Hello Mikael, On Tue, Oct 4, 2011 at 9:51 AM, Mikael Abrahamsson <swmike@swm.pp.se> wrote:
On Tue, 4 Oct 2011, Turchanyi Geza wrote:
Let's clarify first: roughly how many router cards MUST be upgraded if the
typical 0,5M limit reached (counting twice en IPv6 enty).
In parallel, we should better understand the slow-down consequences as well.
While I agree with you, this is way too late, and people don't generally care about this cost (at least not officially). RIPE is disconnected from routing, and the routing subsystem is not something people generally care about in this policy wg (my opinion).
RIPE hands out addresses, they do not do routing.
Well, there was a routing-wg of RIPE...
So let's make the IPv6 PI policy the same as IPv4 (remove multihoming) and then we monitor growth. When it hits 100k IPv6 PI (or some other number) prefixes, let's review again.
NO.Address allocation should not follow "a la mode" trends. The limits of
the existing infrastrucure should not be forgotten. My dystopian view is that this won't be fixed but instead vendors will have
to create routers that can handle many million of routes in the next decades. This will cost a lot of money, but that might still be cheaper than trying to get smaller ISPs and enterprise to aquire and handle renumbering mechanisms that haven't even been developed yet.
I do not want to stop the development at all. BUT. let's first develop the new technology, test it, prove it, then we might enjoy the freedom created.
BUT doing the other way around will create just mess. Or even a collapse, within one or may be one and half year. Please think about this limit also.

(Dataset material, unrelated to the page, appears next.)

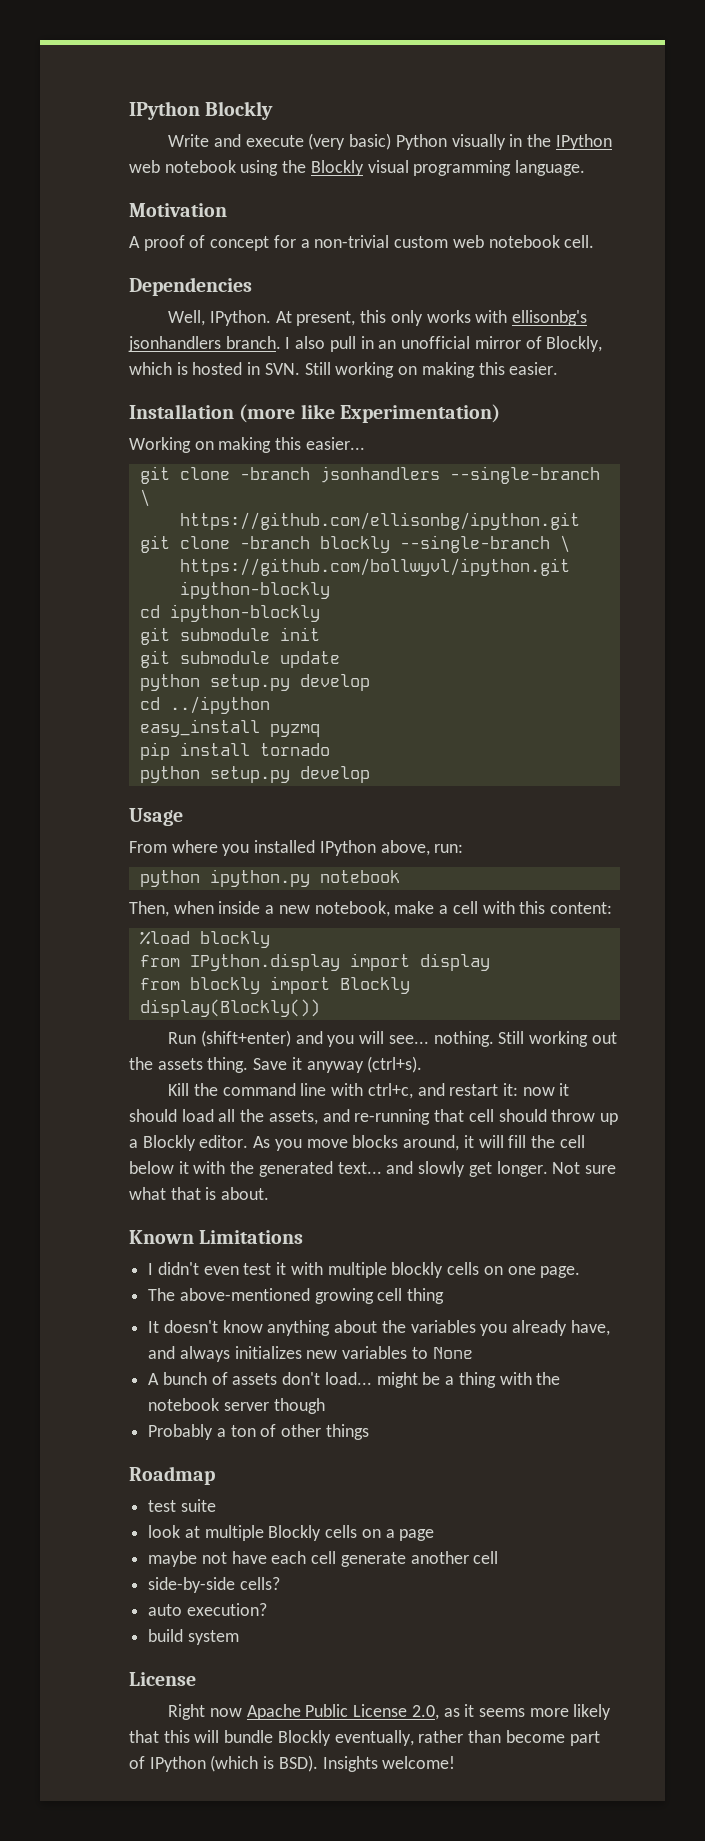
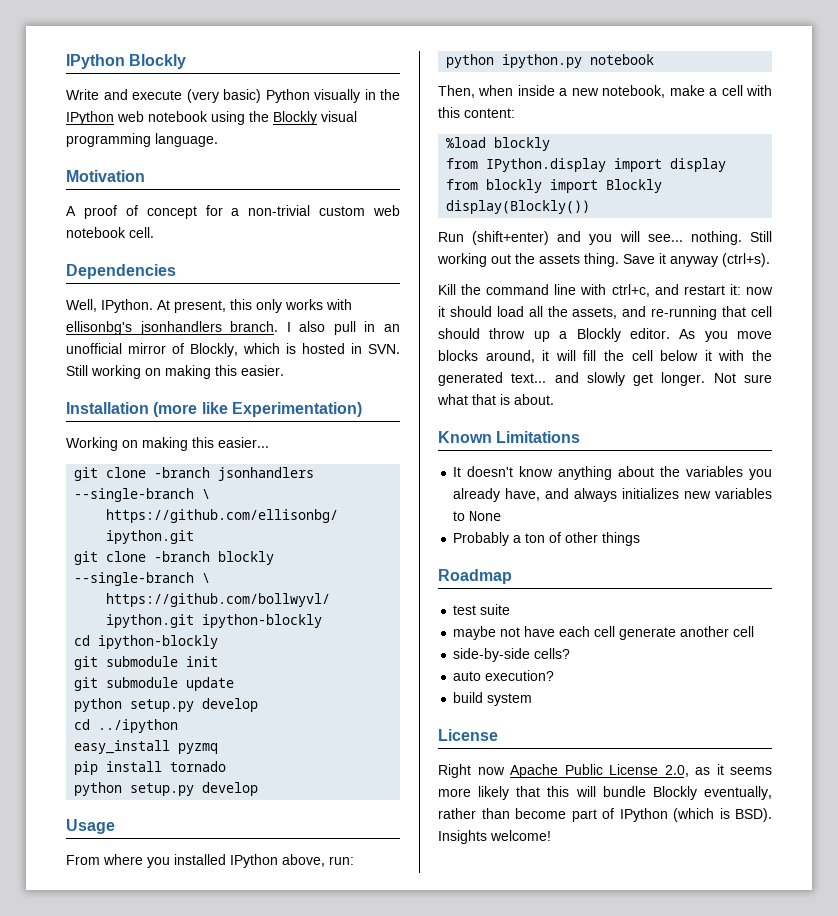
- I didn't even test it with multiple blockly cells on one page.
- The above-mentioned growing cell thing
- A bunch of assets don't load... might be a thing with the notebook server though
- look at multiple Blockly cells on a page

-- Mikael Abrahamsson email: swmike@swm.pp.se
Thanks, Géza
RIPE hands out addresses, they do not do routing.
Well, there was a routing-wg of RIPE...
Was and is, and indeed perhaps some of the discussion on where the routing table for IPv4 and IPv6 may be in a decade is best suited for that list. I will, however, proffer a reminder that the RIPE NCC hands out addresses based on policies that the RIPE community decides. This discussion on 2011-02 is in 'last call,' which is supposed to mean that 'we as a community have reached consensus, are there any major show-stoppers we have missed?' Perhaps we can move the future of routing discussion over to the routing working group (although having an aim for the discussion would be useful) and leave the discussion on this list to either 'nothing new, carry on' or 'whoah! we've completely missed this before.' All the best, Rob
On Tue, Oct 4, 2011 at 9:51 AM, Mikael Abrahamsson <swmike@swm.pp.se> wrote:
RIPE is disconnected from routing, and the routing subsystem is not something people generally care about in this policy wg (my opinion).

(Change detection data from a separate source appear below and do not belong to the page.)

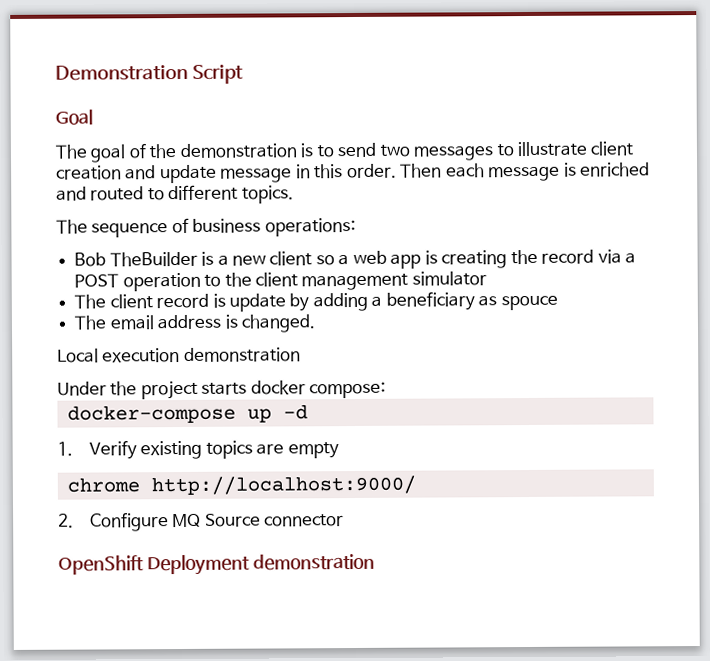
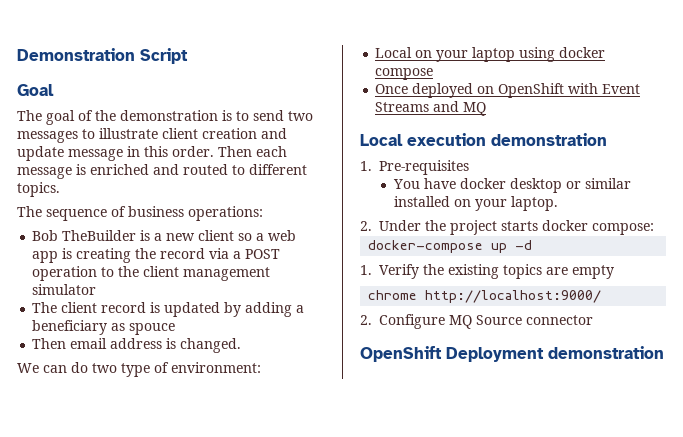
- The client record is update by adding a beneficiary as spouce
+ The client record is updated by adding a beneficiary as spouce
- The email address is changed.
+ Then email address is changed.
+ We can do two type of environment:
+ Local on your laptop using docker compose
+ Once deployed on OpenShift with Event Streams and MQ
  Local execution demonstration
- Under the project starts docker compose:
+ 1. Pre-requisites
+ You have docker desktop or similar installed on your laptop.
+ 2. Under the project starts docker compose:
- 1. Verify existing topics are empty
+ 1. Verify the existing topics are empty

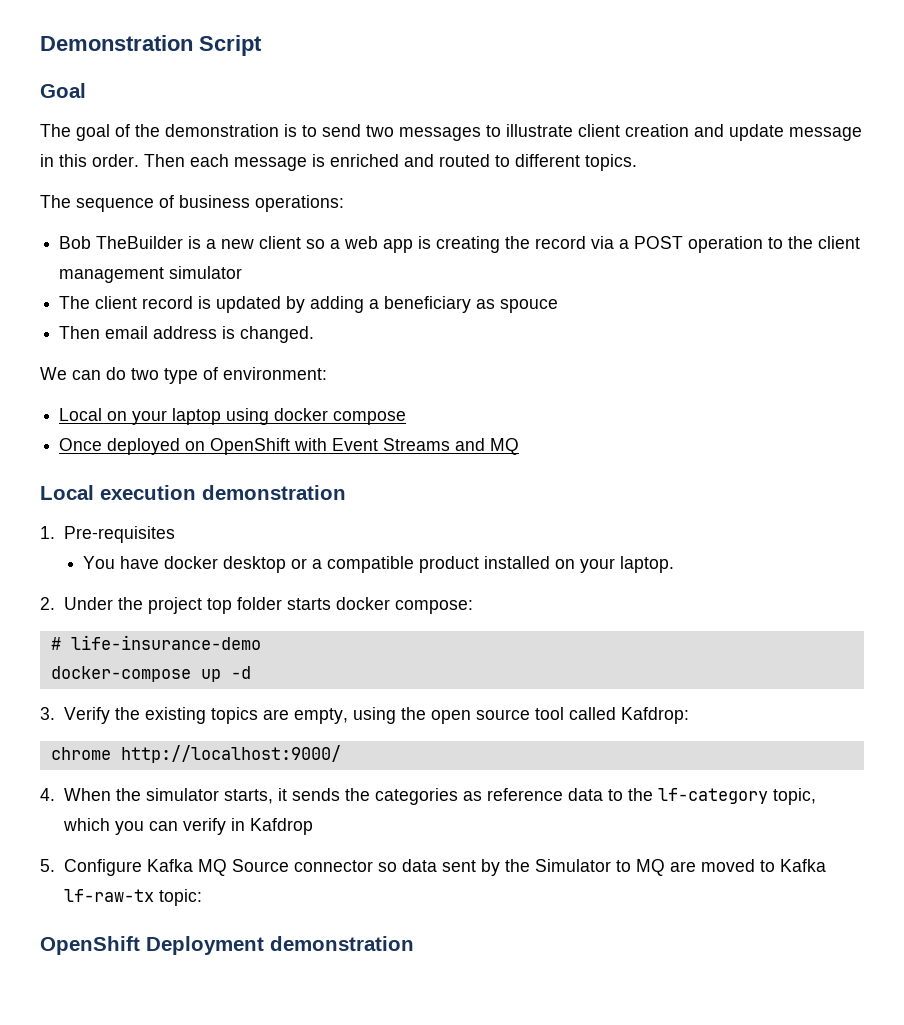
- You have docker desktop or similar installed on your laptop.
+ You have docker desktop or a compatible product installed on your laptop.
- 2. Under the project starts docker compose:
+ 2. Under the project top folder starts docker compose:
+ # life-insurance-demo
- 1. Verify the existing topics are empty
+ 3. Verify the existing topics are empty, using the open source tool called Kafdrop:
  chrome http://localhost:9000/
- 2. Configure MQ Source connector
+ 4. When the simulator starts, it sends the categories as reference data to the lf-category topic, which you can verify in Kafdrop
+ 5. Configure Kafka MQ Source connector so data sent by the Simulator to MQ are moved to Kafka lf-raw-tx topic:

RIPE hands out addresses, they do not do routing.
This is quite true. There's no minimum IPv4 PI assignment size, for example. Best, Martin
Mikael Abrahamsson wrote: We still need to in the long term. IPv6 PI, ie keeping state for all end-users in all DFZ routers on the Internet, does not scale with billions of routes.
We have known that for 20 years; it was part of the very design of IPv6: small, aggregated DFZ. Unfortunately, nobody has been able to deliver it. Another undelivered feature is easy renumbering, which is why we are starting to see all kinds of IPv6 NAT. Time to wake up: Even IPv4 address shortage has not triggered IPv6 adoption; no PI and no NAT are small perks compared to address shortage.
So yes, there is no solution right now, that doesn't mean IPv6 PI is any kind of long term solution.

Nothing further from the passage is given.